You know that getting a massage can help you relax and relieve stress, right? And you definitely know it feels great, too. But all too often it seems to come with underlying guilt of feeling like you’re spending frivolously on some unnecessary luxury, like a solid gold toilet seat or a perm for your Pomeranian.
Well, feel free to get your rub on, because here are three totally legitimate reasons why massage therapy is worth every penny spent.
Getting a massage is good for your health? Yep! First of all, when you’re stressed, your body releasing the hormone cortisol which lowers the body’s defenses. There have been clinical studies done that show getting a massage can naturally increase the immune system’s natural “killer cells.” So what are these “natural killers”? These cells are like the head honchos of the immune system – they kill cancer cells, bacteria, viruses and more!
Anxiety & Depression
Speaking of cortisol, researchers have measured the stress hormone cortisol before and after massage and have found it to relieve depression and anxiety in the participants.

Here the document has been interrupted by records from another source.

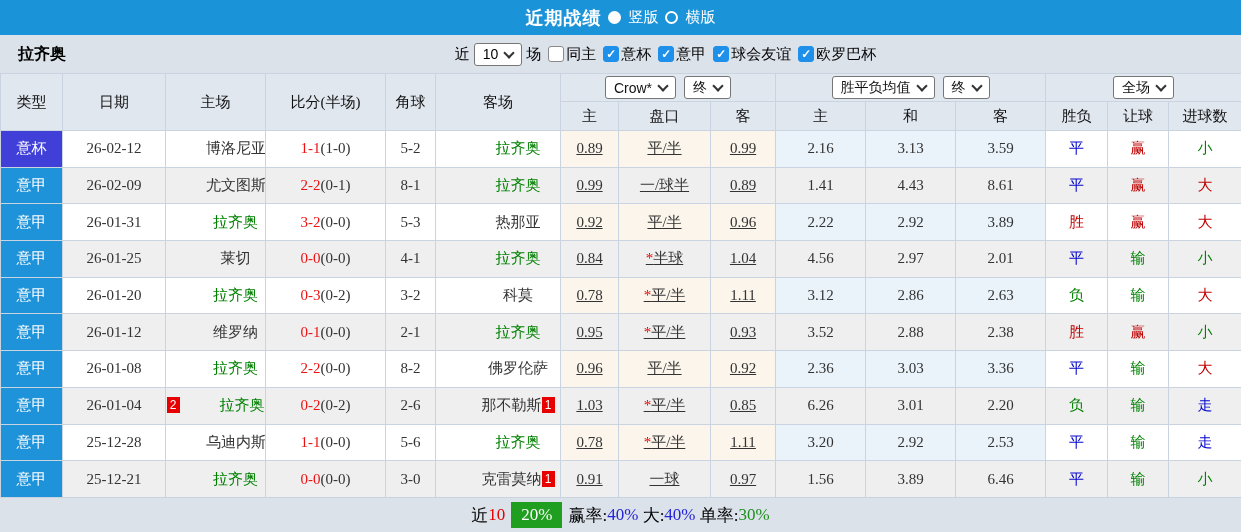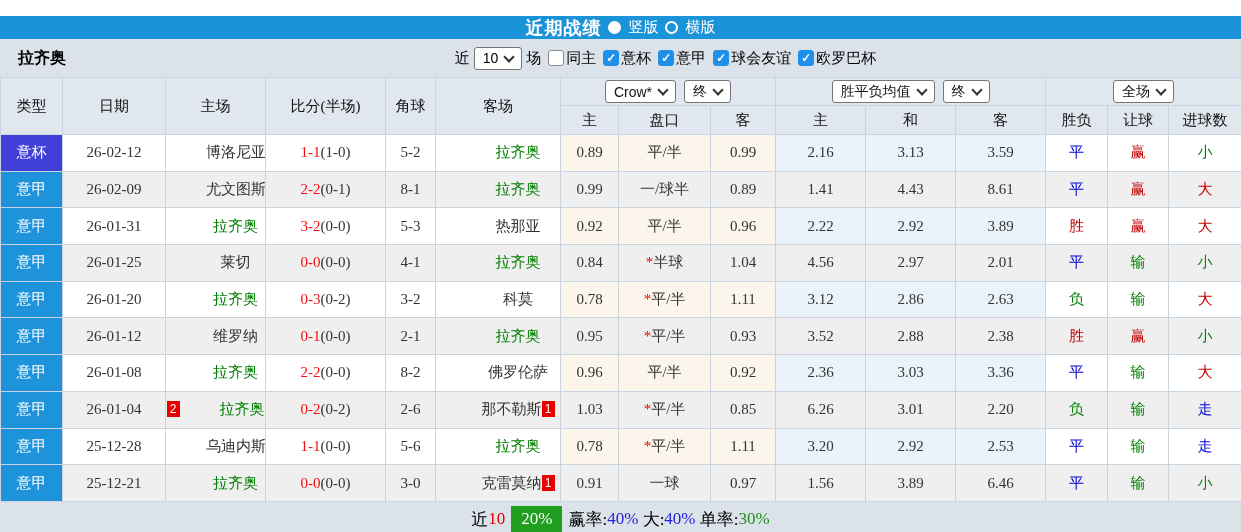--- a/index.html
+++ b/index.html
@@ -1,20 +1,20 @@
 <!DOCTYPE html>
 <html><head>
 <meta charset="utf-8">
 <style>
   * { box-sizing: border-box; margin: 0; padding: 0; }
   html,body { width:1241px; height:532px; overflow:hidden; background:#fff;
     font-family:"Liberation Serif","DejaVu Serif",serif; }
   
-  .titlebar { height:23px; background:#1b93d8; display:flex; align-items:center;
-    justify-content:center; gap:5px; color:#fff;margin-top:16px; }
+  .titlebar { height:35px; background:#1b93d8; display:flex; align-items:center;
+    justify-content:center; gap:5px; color:#fff; }
   .titlebar .title { font-family:"Liberation Sans","DejaVu Sans",sans-serif;
     font-weight:bold; font-size:18px; letter-spacing:1px; }
   .radio { width:13px; height:13px; border-radius:50%; border:2px solid #fff;
     display:inline-block; margin:0 3px 0 1px; cursor:pointer; }
   .radio.selected { background:#fff; }
   .radio-label { font-family:"Liberation Sans","DejaVu Sans",sans-serif; font-size:15px; }
   
   .filterbar { height:38px; background:#dce2ea; display:flex; align-items:center;
     justify-content:center; position:relative; font-size:15px; color:#000; }
   .teamname { position:absolute; left:18px; font-weight:bold; font-size:16px; }
@@ -38,21 +38,21 @@
   th, td { border:1px solid #c9d4e0; text-align:center; vertical-align:middle;
     font-weight:normal; overflow:hidden; white-space:nowrap; }
   thead th { background:#e1e7ef; color:#111; font-size:15px; }
   thead tr.group-row { height:28px; }
   thead tr.sub-row { height:29px; }
   thead .group-cell { background:#e1e7ef; }
   .group-inner { display:flex; align-items:center; justify-content:center; }
   tbody tr { height:36.7px; }
   tbody td { background:#fff; font-size:15px; color:#333; }
   tbody tr.alt td { background:#efefef; }
-  tbody td.cream { background:#fbf5ec; }
+  tbody td.cream { background:#fbf5ec;text-decoration:underline; }
   tbody td.lblue { background:#eaf3f9; }
   td.typecell { color:#fff; font-size:15px; }
   td.badge-cup { background:#4040d8 !important; }
   td.badge-league { background:#1e93d9 !important; }
   .team { color:#333;margin-left:40px; }
   .team.self { color:#008000; }
   .rank { display:inline-block; background:#e60000; color:#fff; font-size:12px;
     min-width:13px; height:16px; line-height:16px; padding:0 1px;
     font-family:"Liberation Sans",sans-serif; vertical-align:1px; }
   .rank:empty, .star:empty { display:none; }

Cortisol has been known to increase blood pressure and suppress the immune system, but massage helps lower the hormone’s levels in the body. It also increases serotonin and dopamine – the body’s natural “happy” hormones. Massage also does a great job of releasing the body’s toxins by stimulating blood flow, which naturally makes you feel better, too. Massage is also said to help balance and connect the body and mind, providing relaxation and peace, which significantly reduces depression and anxiety, as well.

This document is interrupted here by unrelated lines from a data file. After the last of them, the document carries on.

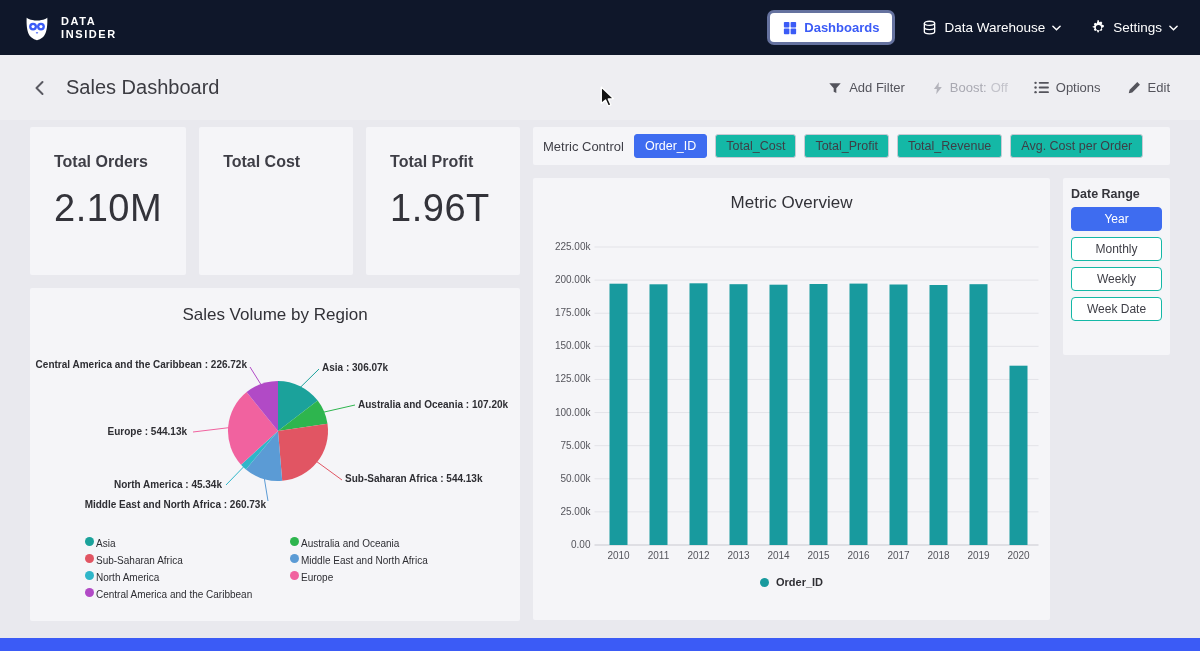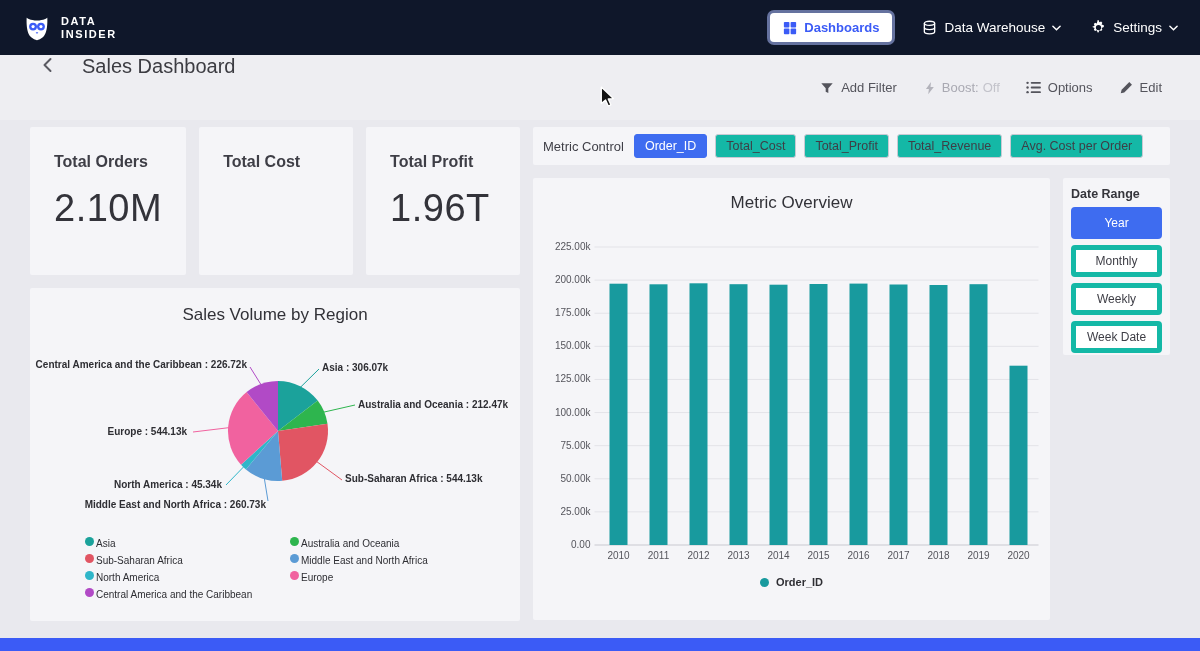--- a/index.html
+++ b/index.html
@@ -9,21 +9,21 @@
   
   .navbar { height:55px; background:#0f172a; display:flex; align-items:center; justify-content:space-between; padding:0 22px; }
   .brand { display:flex; align-items:center; gap:9px; }
   .brand-text div { color:#fff; font-size:11px; font-weight:700; letter-spacing:1.6px; line-height:13px; }
   .nav-right { display:flex; align-items:center; gap:30px; }
   .dashboards-btn { display:flex; align-items:center; gap:7px; background:#ffffff; color:#3b5bf6; border:none; border-radius:4px;
     padding:7px 13px; font-size:13px; font-weight:700; font-family:inherit; cursor:pointer; box-shadow:0 0 0 3px rgba(173,190,255,.55); }
   .nav-item { display:flex; align-items:center; gap:7px; color:#fff; font-size:13.5px; cursor:pointer; }
 
   
-  .page-header { height:65px; background:#eeeef2; display:flex; padding:0 38px;gap:8px; }
+  .page-header { height:65px; background:#eeeef2; display:flex; align-items:center; padding:0 30px; }
   .back-btn { background:none; border:none; cursor:pointer; display:flex; padding:2px; }
   .page-title { font-size:20px; font-weight:500; color:#3c3c42; margin-left:16px; }
   .header-actions { margin-left:auto; display:flex; align-items:center; gap:26px; }
   .action { display:flex; align-items:center; gap:7px; font-size:13px; color:#54545c; cursor:pointer; }
   .boost { color:#a9a9b2; }
   .boost .boost-state { color:#c3c3cb; margin-left:-3px; }
 
   
   main { display:flex; gap:13px; padding:7px 30px 0; }
   .left-col { width:490px; flex:none; display:flex; flex-direction:column; gap:13px; }
@@ -58,21 +58,21 @@
   
   .chart-row { display:flex; gap:13px; align-items:flex-start; }
   .chart-card { flex:1; height:442px; padding-top:14px; }
   .chart-card svg { display:block; width:100%; height:356px; }
   .tick-label { font-size:10px; fill:#55555c; font-family:"Liberation Sans", sans-serif; }
   .bar-legend { display:flex; align-items:center; justify-content:center; gap:7px; font-size:11px; font-weight:700; color:#2e2e33; margin-top:6px; }
 
   
   .date-range { width:107px; flex:none; padding:9px 8px; height:177px; }
   .dr-title { font-size:12.5px; font-weight:700; color:#35353b; margin-bottom:4px; }
-  .range-btn { display:block; width:100%; font-family:inherit; font-size:12px; color:#3e3e46; background:#fff; border:5px solid #14b8a6; border-radius:4px; padding:4px 0; margin-top:6px; cursor:pointer; text-align:center; }
+  .range-btn { display:block; width:100%; font-family:inherit; font-size:12px; color:#3e3e46; background:#fff; border:1px solid #14b8a6; border-radius:4px; padding:4px 0; margin-top:6px; cursor:pointer; text-align:center; }
   .range-btn.active { background:#3e6cf0; border-color:#3e6cf0; color:#fff; }
 
   .bottom-bar { position:absolute; left:0; bottom:0; width:100%; height:13px; background:#3b5bf6; }
   .cursor { position:absolute; left:598px; top:86px; z-index:10; }
 </style>
 </head>
 <body>
 
 <nav class="navbar">
   <div class="brand">
@@ -194,21 +194,21 @@
             <path d="M233.9 134.8 L238 160" stroke="#5b9bd5" fill="none"></path>
             <path d="M248 90 L215.9 128.4 A50 50 0 0 1 211.0 123.7 Z" fill="#2fb6c9"></path>
             <path d="M215.5 123.9 L196 144" stroke="#2fb6c9" fill="none"></path>
             <path d="M248 90 L211.0 123.7 A50 50 0 0 1 216.6 51.1 Z" fill="#f1629f"></path>
             <path d="M201.1 86.4 L163 91" stroke="#f1629f" fill="none"></path>
             <path d="M248 90 L216.6 51.1 A50 50 0 0 1 248.0 40.0 Z" fill="#b14ac6"></path>
             <path d="M232.3 45.7 L220 26" stroke="#b14ac6" fill="none"></path>
           </svg>
         <div class="pie-label" style="right:273px;top:18px">Central America and the Caribbean : 226.72k</div>
         <div class="pie-label" style="left:292px;top:21px">Asia : 306.07k</div>
-        <div class="pie-label" style="left:328px;top:58px">Australia and Oceania : 212.47k</div>
+        <div class="pie-label" style="left:328px;top:58px">Australia and Oceania : 107.20k</div>
         <div class="pie-label" style="right:333px;top:85px">Europe : 544.13k</div>
         <div class="pie-label" style="left:315px;top:132px">Sub-Saharan Africa : 544.13k</div>
         <div class="pie-label" style="right:298px;top:138px">North America : 45.34k</div>
         <div class="pie-label" style="right:254px;top:158px">Middle East and North Africa : 260.73k</div>
       </div>
       <div class="pie-legend" id="pie-legend">
           <div class="legend-col">
             <div class="legend-item">
               <span class="dot" style="background: rgb(27, 162, 155);"></span>
               <span>Asia</span>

A reported 80 percent of working adults have sedentary jobs. Receptionists, office managers, researchers, writers and more. It’s a well known fact that desk jobs, particularly those involving computers and typing (as is most likely the case), lead to severe neck, shoulder and back tension. This is called postural stress. Regular massage helps to relieve this tension so that the muscles are loosened and relaxed, allowing the body to go back to a more natural and comfortable position in which the ligaments are more free to move properly.

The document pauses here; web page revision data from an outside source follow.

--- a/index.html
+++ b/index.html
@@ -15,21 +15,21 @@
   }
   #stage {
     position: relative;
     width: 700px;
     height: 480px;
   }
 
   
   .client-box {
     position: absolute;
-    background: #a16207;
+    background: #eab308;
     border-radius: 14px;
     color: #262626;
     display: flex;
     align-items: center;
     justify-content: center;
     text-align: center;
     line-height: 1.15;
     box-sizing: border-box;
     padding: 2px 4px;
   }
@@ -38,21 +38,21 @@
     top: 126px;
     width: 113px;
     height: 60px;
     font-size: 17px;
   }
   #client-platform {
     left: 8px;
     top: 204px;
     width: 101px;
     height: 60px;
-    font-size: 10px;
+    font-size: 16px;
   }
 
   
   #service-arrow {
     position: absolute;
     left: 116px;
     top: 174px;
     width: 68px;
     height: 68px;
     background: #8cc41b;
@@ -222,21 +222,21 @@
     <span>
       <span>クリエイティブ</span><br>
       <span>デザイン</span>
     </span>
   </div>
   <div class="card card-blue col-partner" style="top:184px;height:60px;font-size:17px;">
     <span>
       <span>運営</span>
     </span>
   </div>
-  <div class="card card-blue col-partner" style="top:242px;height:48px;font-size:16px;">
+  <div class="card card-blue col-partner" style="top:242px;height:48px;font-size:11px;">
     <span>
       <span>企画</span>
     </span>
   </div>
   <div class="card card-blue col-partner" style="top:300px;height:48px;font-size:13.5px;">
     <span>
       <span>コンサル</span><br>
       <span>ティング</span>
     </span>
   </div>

In today’s society, we tend to be deprived of human touch. What with social media and texting, a lot of our interactions are not done face to face. In some cases, this can lead to emotional distress. Emotional distress can lead to physical ailments. Our bodies are machines; all parts need to be in good working order or it all starts to run down. Humans need physical stimulation. The moral of the story is, if you begin to feel like your weekly – or monthly – massage is becoming an overindulgence, think again. Massage therapy has been linked to a wide variety of scientific studies to prove its value and benefit.